GIVEN DATA
###

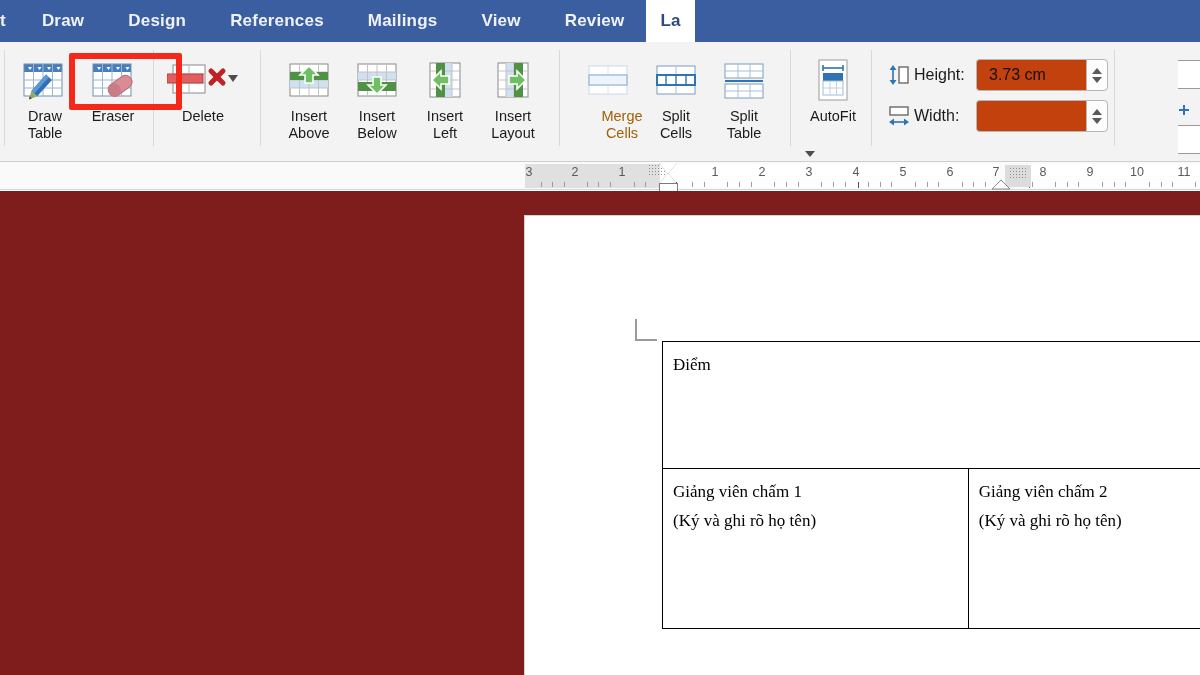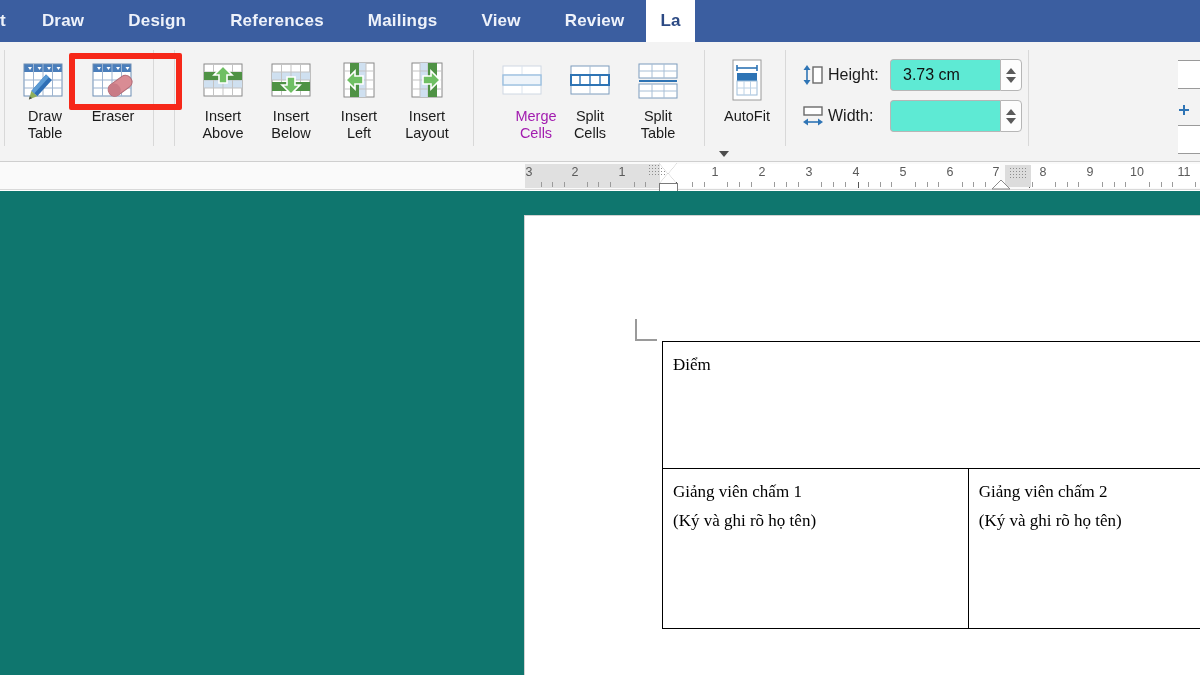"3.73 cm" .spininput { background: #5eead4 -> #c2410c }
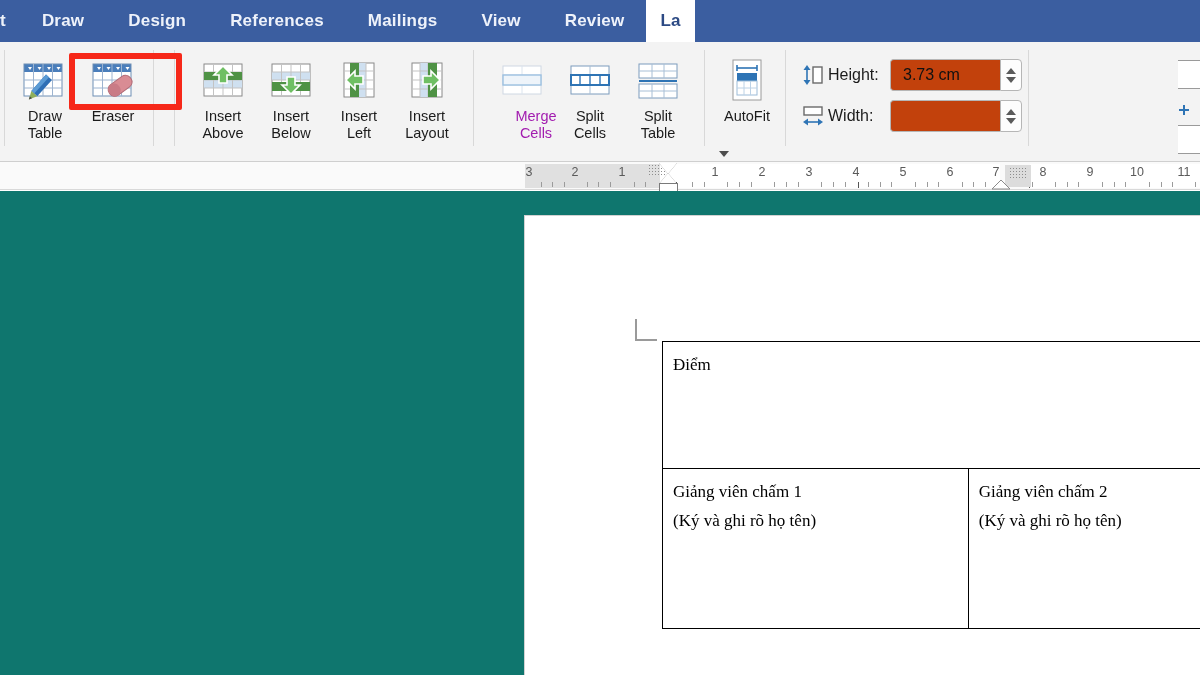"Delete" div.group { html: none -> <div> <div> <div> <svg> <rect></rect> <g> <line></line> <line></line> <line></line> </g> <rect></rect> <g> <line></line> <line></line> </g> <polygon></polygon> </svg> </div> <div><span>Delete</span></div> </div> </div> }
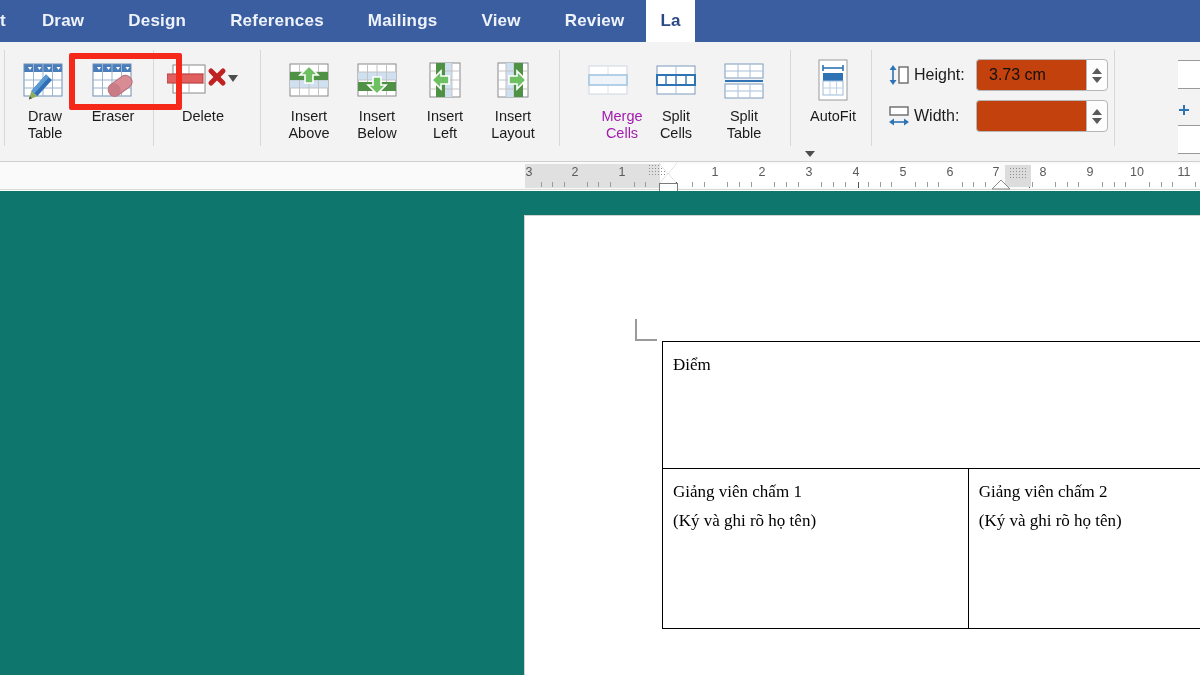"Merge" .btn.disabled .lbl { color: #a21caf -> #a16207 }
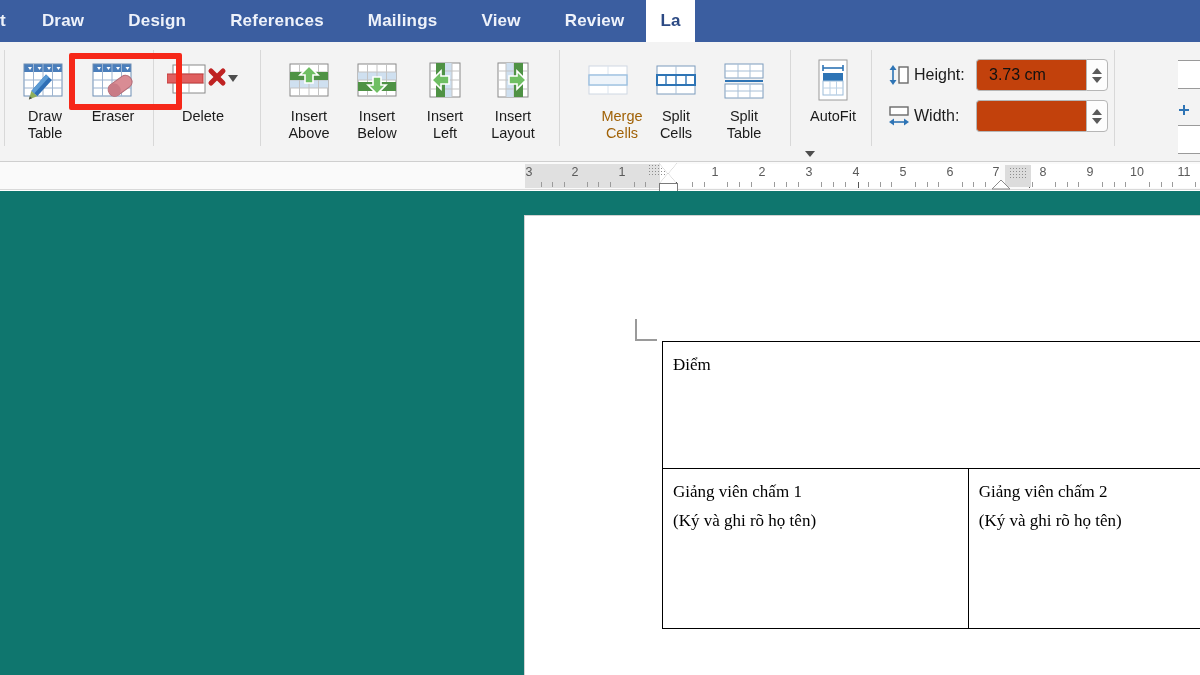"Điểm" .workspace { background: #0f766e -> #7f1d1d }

###

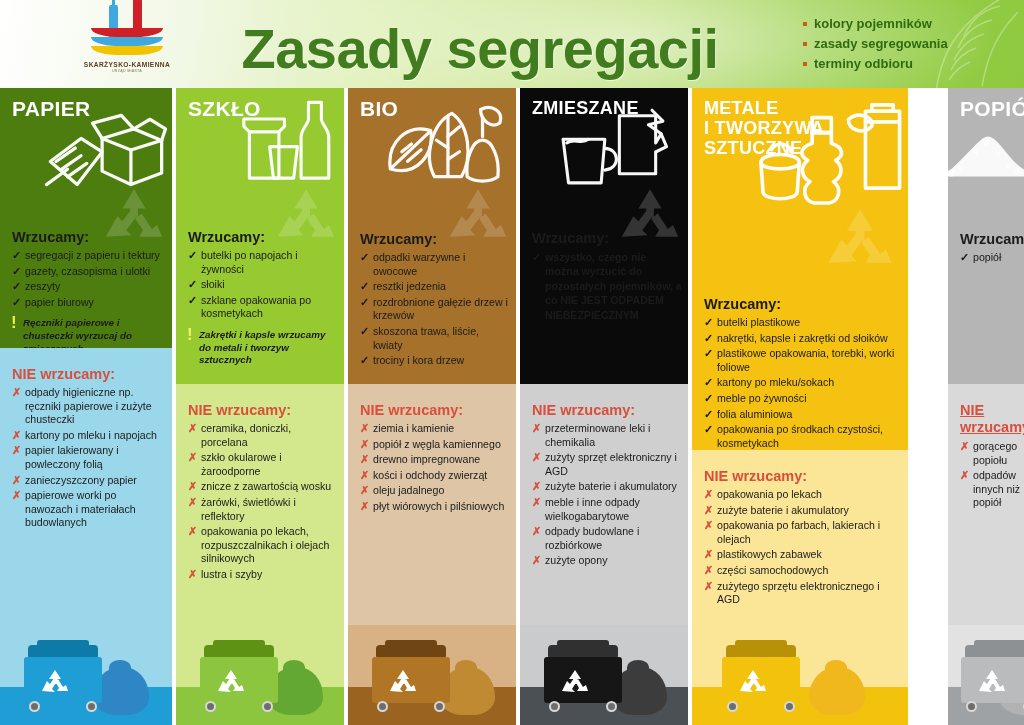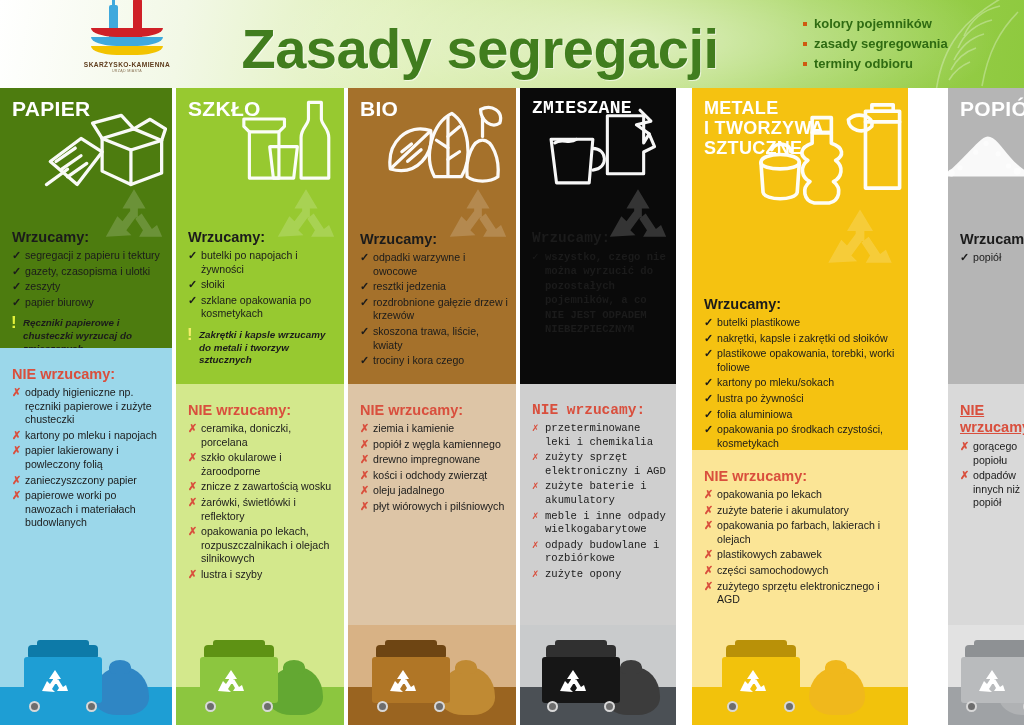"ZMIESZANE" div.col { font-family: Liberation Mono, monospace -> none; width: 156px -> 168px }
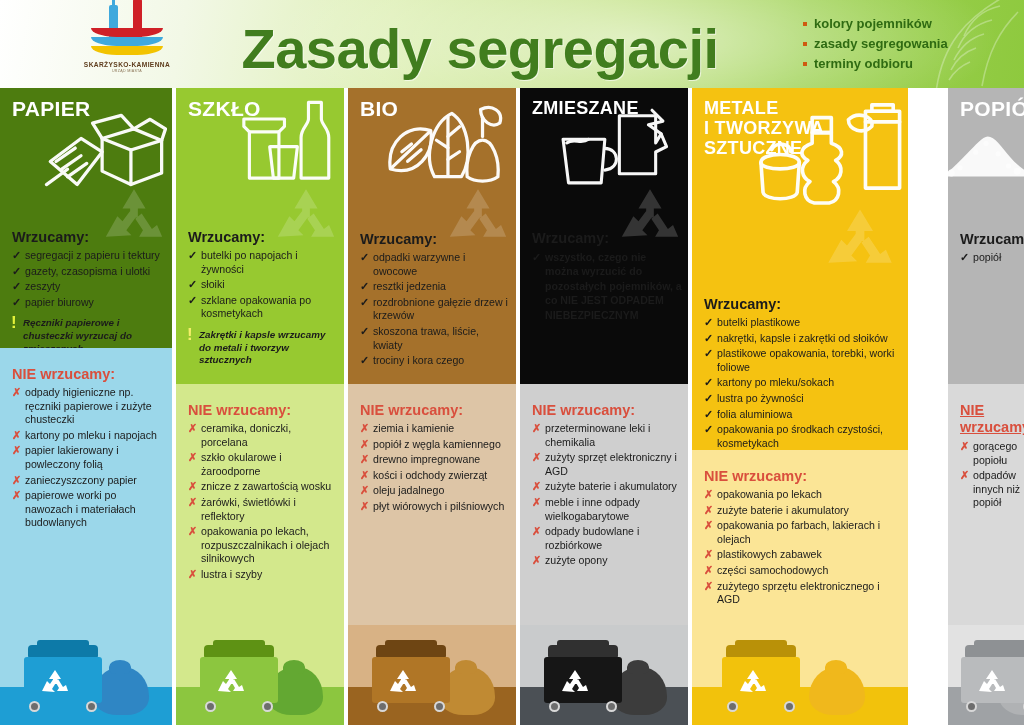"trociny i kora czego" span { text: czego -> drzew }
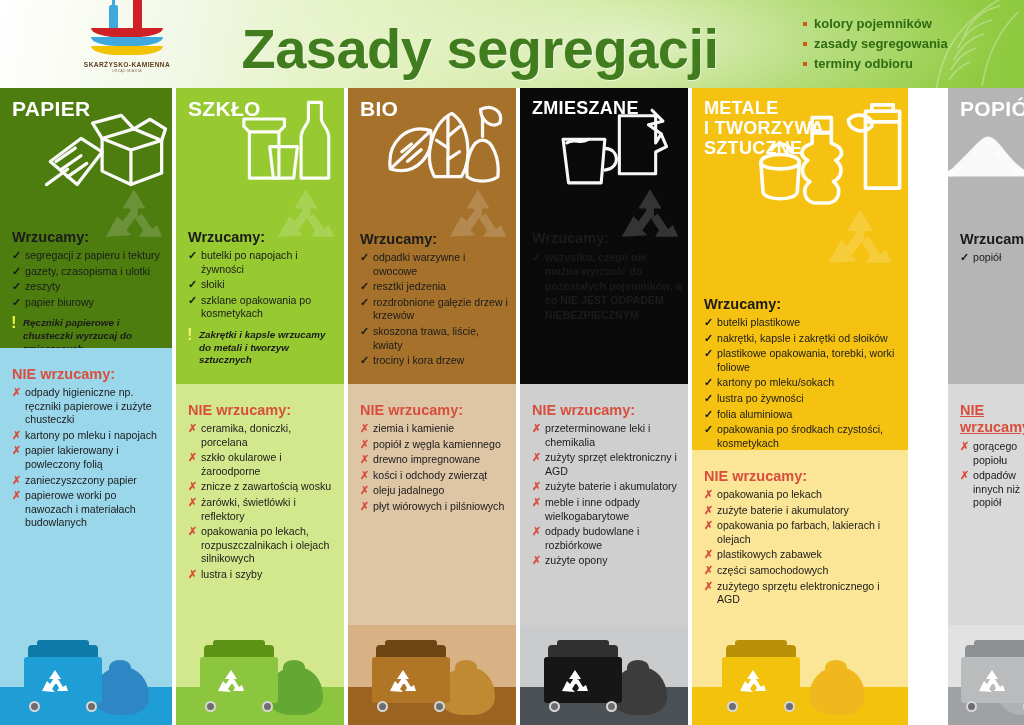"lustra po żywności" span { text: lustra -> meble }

###

TASK OBJECTIVE
Going by the data above, the answer is exactly the lines from the one holding "background: #5eead4 ->" to the one holding "background: #0f766e ->", both kept, with the pictures left out.

RESULT
"3.73 cm" .spininput { background: #5eead4 -> #c2410c }
"Delete" div.group { html: none -> <div> <div> <div> <svg> <rect></rect> <g> <line></line> <line></line> <line></line> </g> <rect></rect> <g> <line></line> <line></line> </g> <polygon></polygon> </svg> </div> <div><span>Delete</span></div> </div> </div> }
"Merge" .btn.disabled .lbl { color: #a21caf -> #a16207 }
"Điểm" .workspace { background: #0f766e -> #7f1d1d }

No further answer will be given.